Currently no. But of course this information can be used by Clang in the future if needed.

openmp/libomptarget/plugins/cuda/src/rtl.cpp
912

The assumption here is: if this function is called at the end of target function, Identifier must be a valid pointer because anyhow during kernel launch it is assigned with a valid CUstream.

jdoerfert added inline comments.Mar 30 2020, 7:41 AM
openmp/libomptarget/include/omptarget.h
119

We'll target the new API also/mainly by rewriting old API calls in OpenMPOpt

openmp/libomptarget/plugins/cuda/src/rtl.cpp
912

It seems wrong to call this with Identifier = nullptr, doesn't it? If so we should make it an assert.

916

Why reinterpret_Cast? Is a CUstream a pointer? If not, why do we move objects around?

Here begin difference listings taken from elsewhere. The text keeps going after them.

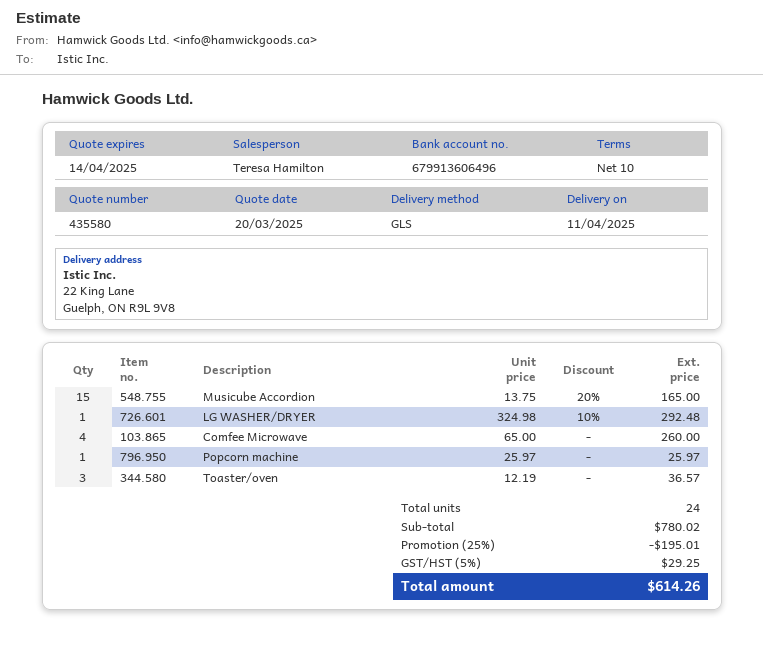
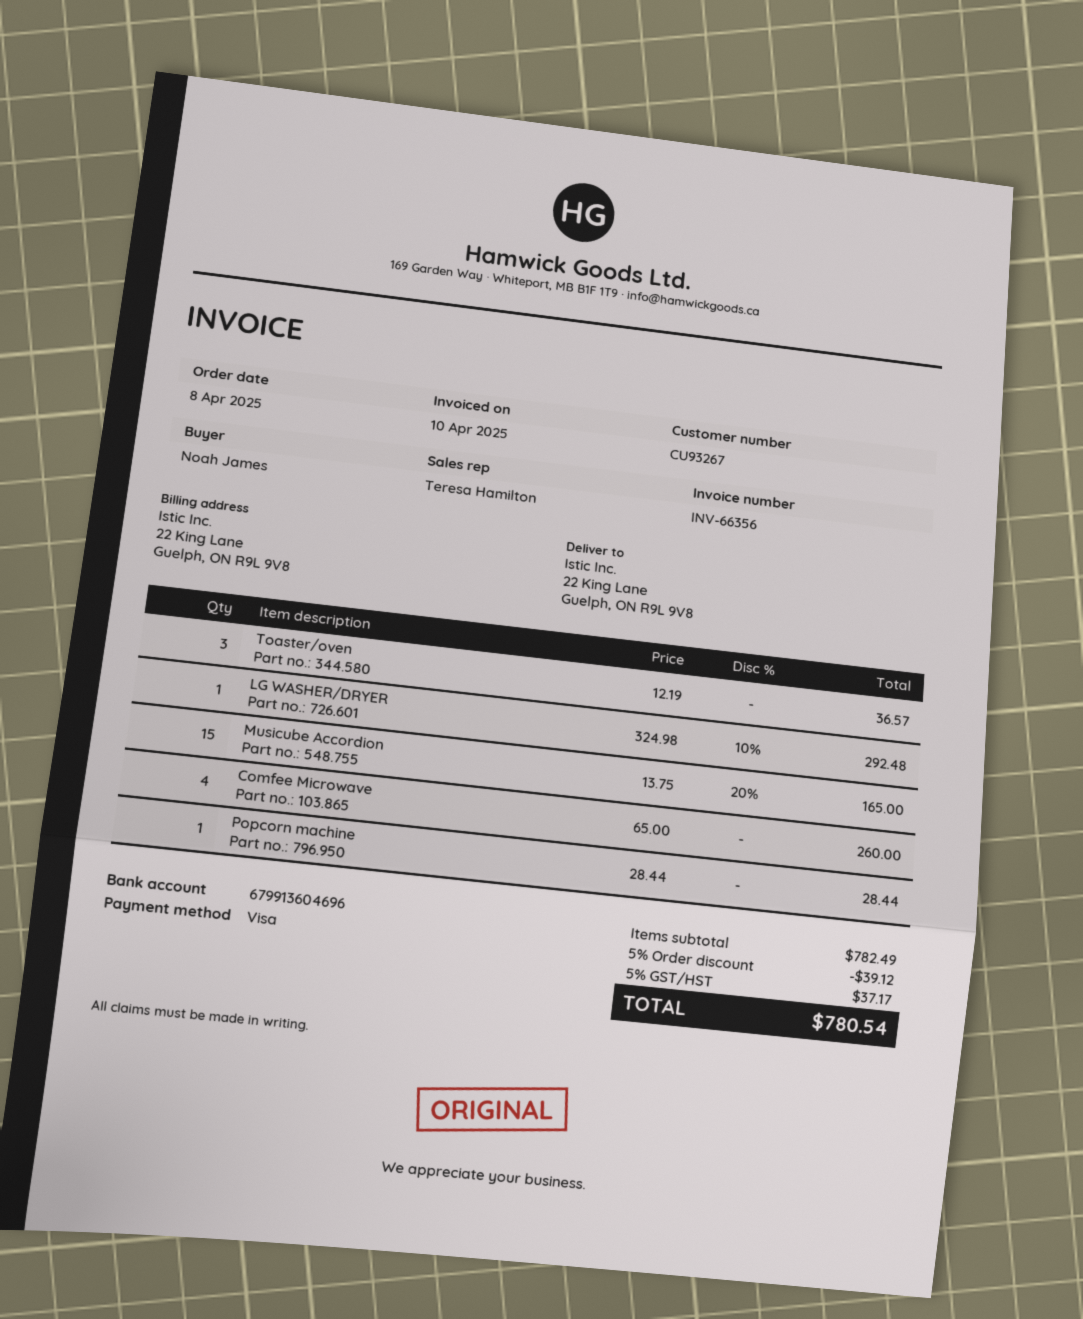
bank account: 679913606496 -> 679913604696
Popcorn machine: 1 x 25.97 = 25.97 -> 1 x 28.44 = 28.44
subtotal: 780.02 -> 782.49
discount: 25% = 195.01 -> 5% = 39.12
tax: 5% = 29.25 -> 5% = 37.17
total: 614.26 -> 780.54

tianshilei1992 added inline comments.Mar 30 2020, 8:12 AM
openmp/libomptarget/plugins/cuda/src/rtl.cpp
912

Yeah, seems right. "If there is nothing to be synchronized, what do users expect to synchronize?" Yes, should do an assert here.

916

Yep.

typedef struct CUstream_st *CUstream;                     /**< CUDA stream */
jdoerfert added inline comments.Mar 30 2020, 8:03 PM
openmp/libomptarget/include/omptarget.h
118

I don't like Identifier as name. Maybe execution queue? Or the name we used for streams before? Also, add a comment what it is and why it is a void *

openmp/libomptarget/plugins/cuda/src/rtl.cpp
320

Nit: I know the style in here is mixed but I would remove the braces around single statements, especially return.

916

then we should be able to just use a static cast, shouldn't we? Maybe also add a static_assert just to be safe. Also other places.

openmp/libomptarget/src/device.h
188

Remove the old versions if we don't expose them to the outside. Let's not accumulate clutter. Similarly for other functions.

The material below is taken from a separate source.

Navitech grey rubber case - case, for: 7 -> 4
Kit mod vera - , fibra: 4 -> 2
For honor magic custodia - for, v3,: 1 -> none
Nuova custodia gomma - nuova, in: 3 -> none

openmp/libomptarget/src/omptarget.cpp
646

Move this to the struct definition. It's C++ after all.

tianshilei1992 added inline comments.Mar 30 2020, 8:28 PM
openmp/libomptarget/include/omptarget.h
118

The basic idea is, this structure is device independent. For CUDA device, we use it as CUstream so yes, we can call it stream. However, we don't know how it can be used in other platforms, and that's why I use a "weird" word Identifier and a void * here.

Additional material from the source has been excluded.